19. A non-transitory computer-readable storage medium, having executable instructions stored therein, the computer-readable storage medium being configured to cause a processor to implement a question answering method, the method comprising:

obtaining a question to be answered, question complexity of the question to be answered being greater than a complexity threshold;

performing question decomposition on the question to be answered by using a pre-trained question decomposition model, to obtain a plurality of sub-questions corresponding to the question to be answered, the question decomposition model being a model obtained through training by using a first quantity of supervised data and a second quantity of weakly-supervised data as sample data; and the first quantity being less than the second quantity, and a ratio existing between the first quantity and the second quantity;

querying each of the sub-questions by using a search engine, to obtain a reference information set of the plurality of sub-questions;

inputting the question to be answered and the reference information set to a preset natural language processing model; and

answering the question to be answered based on reference information in the reference information set by using the natural language processing model, to obtain an answer result of the question to be answered.

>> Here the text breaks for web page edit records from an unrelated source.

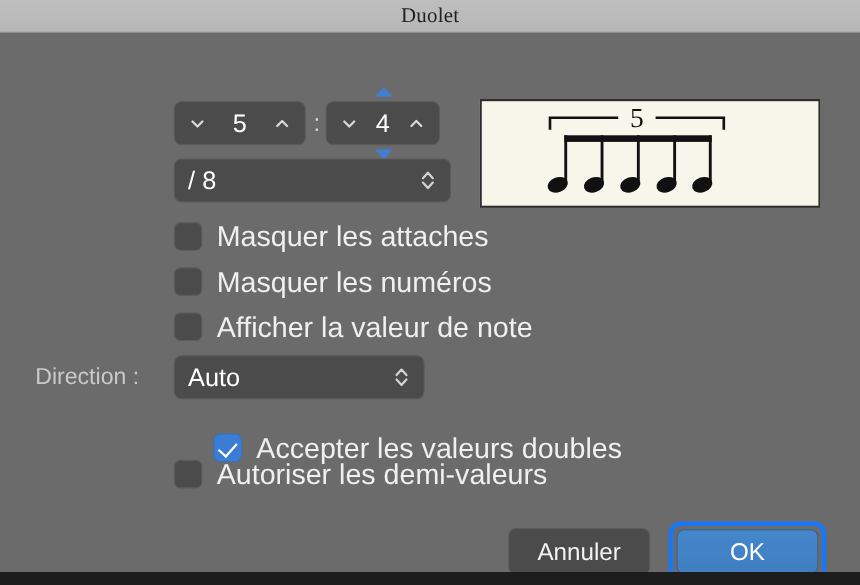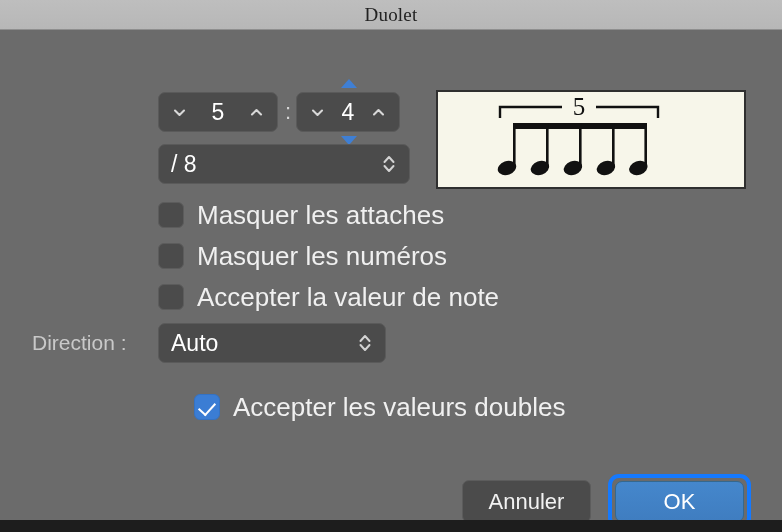"Accepter la valeur de note" span.check-label { text: Accepter -> Afficher }
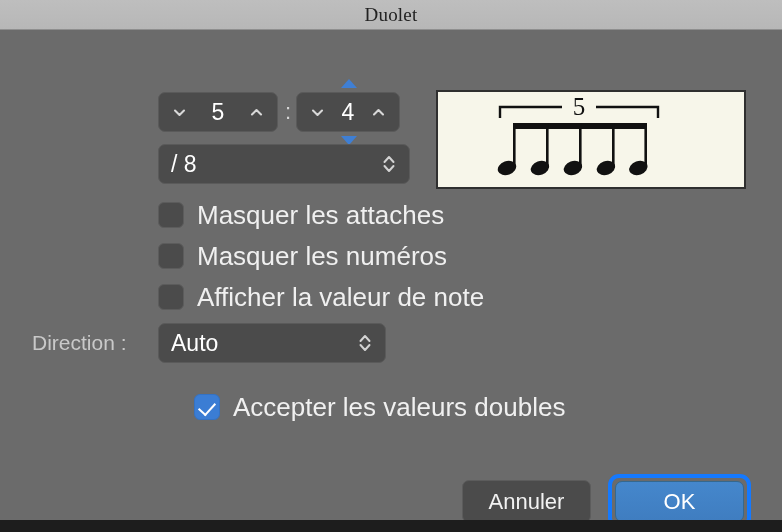"Autoriser les demi-valeurs" div.checkrow { html: none -> <div> <span></span> <span>Autoriser les demi-valeurs</span> </div> }
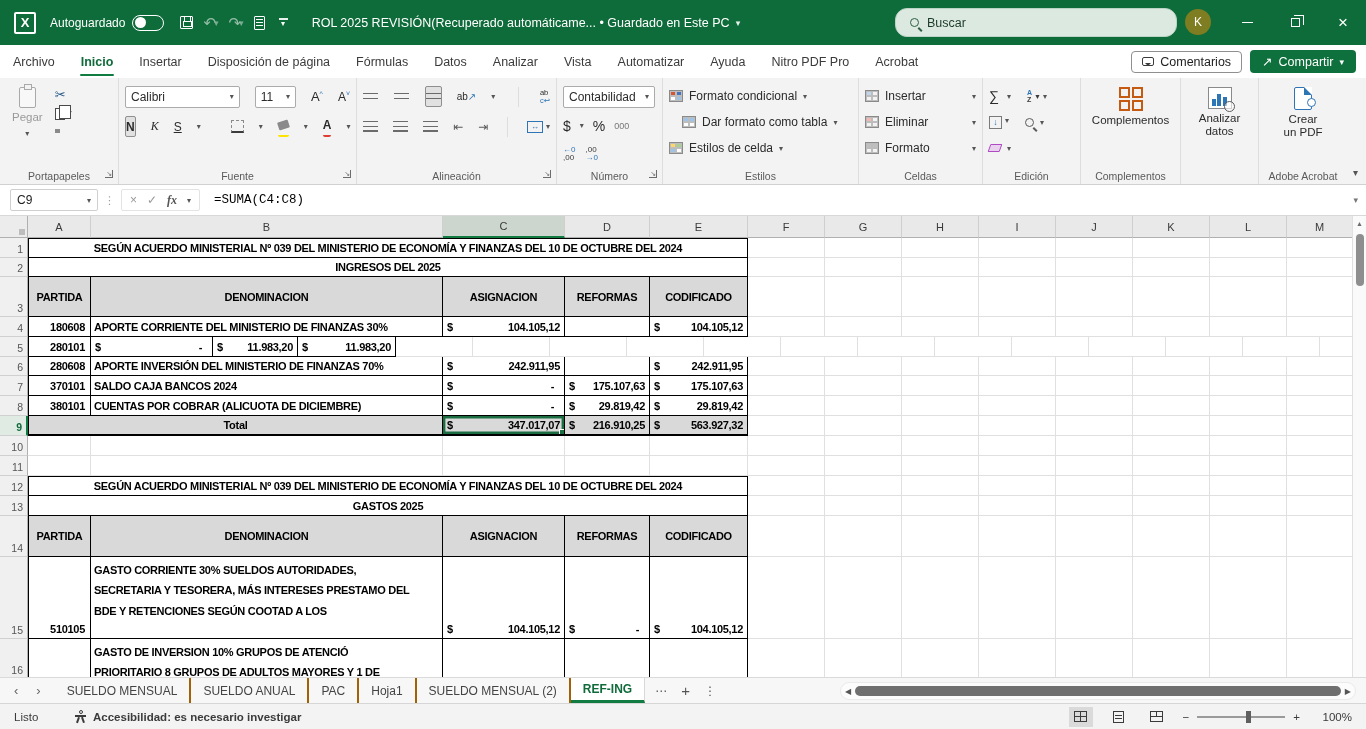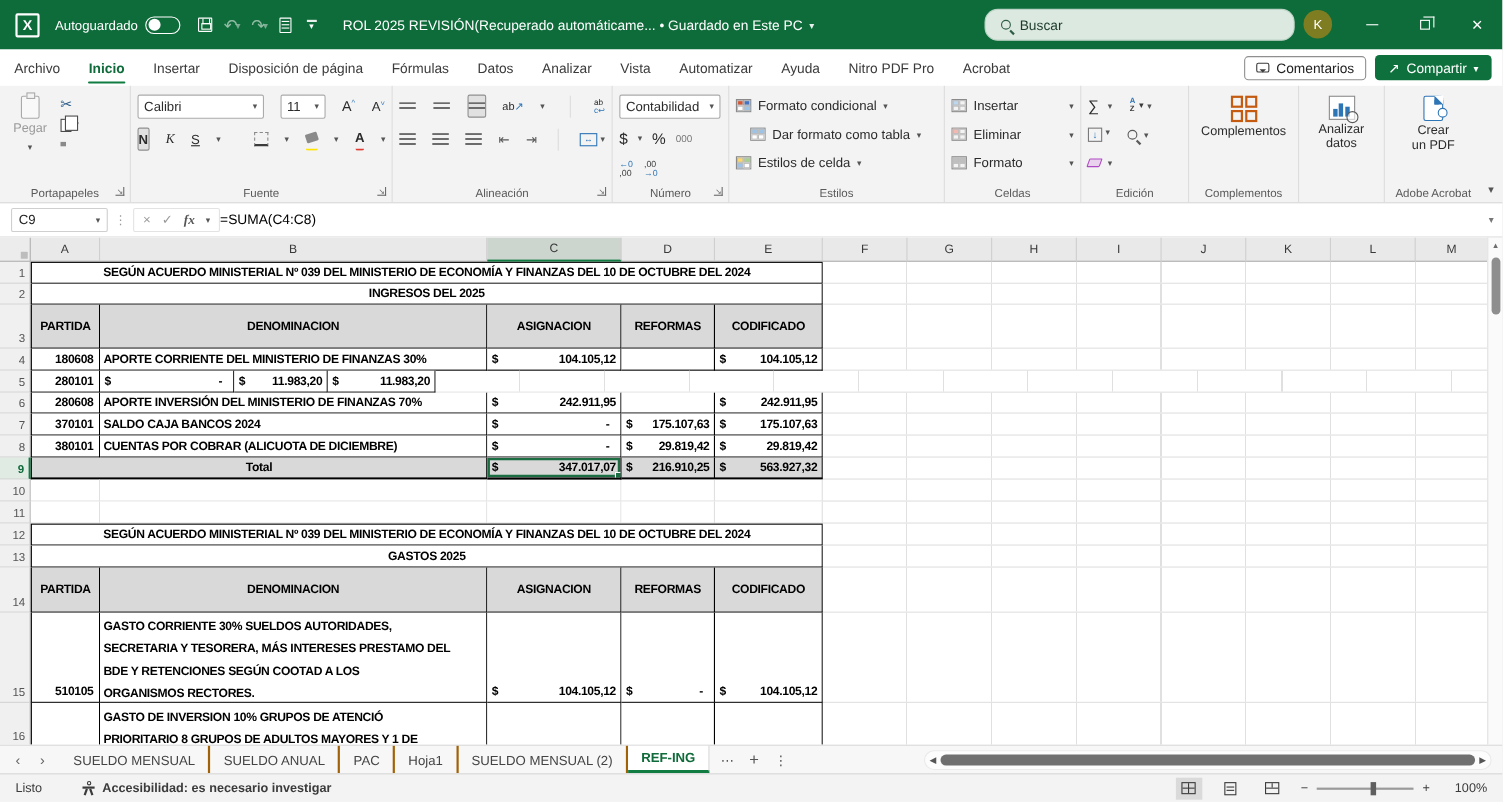"=SUMA(C4:C8)" .ftext { font-family: Liberation Sans, sans-serif -> Liberation Mono, monospace; margin-left: none -> 14px }
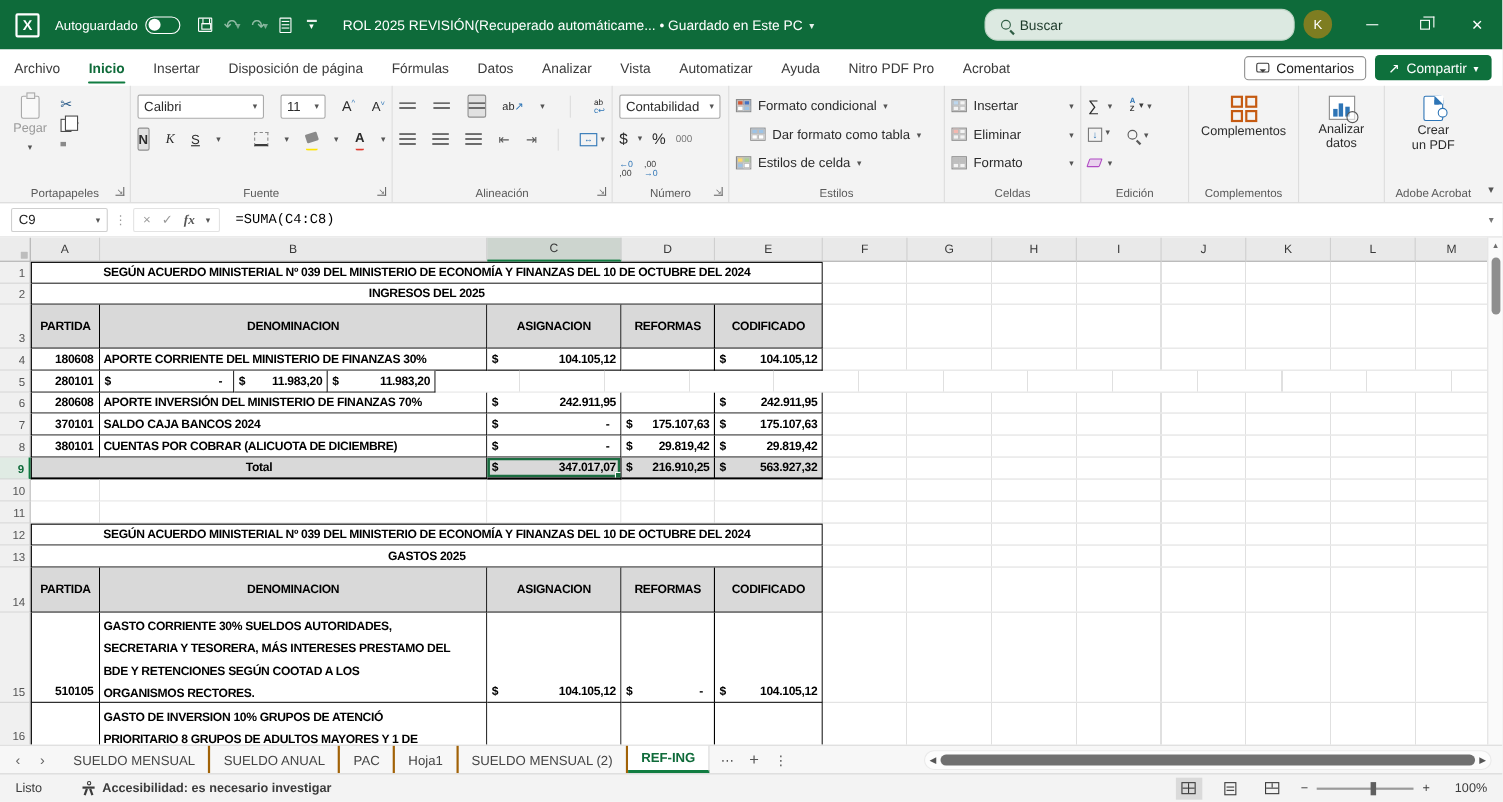"ORGANISMOS RECTORES." span { html: <span>ORGANISMOS RECTORES.</span> -> none }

20. The computer-readable storage medium according to claim 19, the method further comprising obtaining the supervised data by:

obtaining a plurality of pieces of first-class question text and a plurality of pieces of second-class question text, text data sources of the first-class question text and the second-class question text being different;

separately performing data filtering on the plurality of pieces of first-class question text and the plurality of pieces of second-class question text based on a preset filtering threshold, to obtain filtered first-class question text and filtered second-class question text; and

defining the filtered first-class question text and the filtered second-class question text as the supervised data.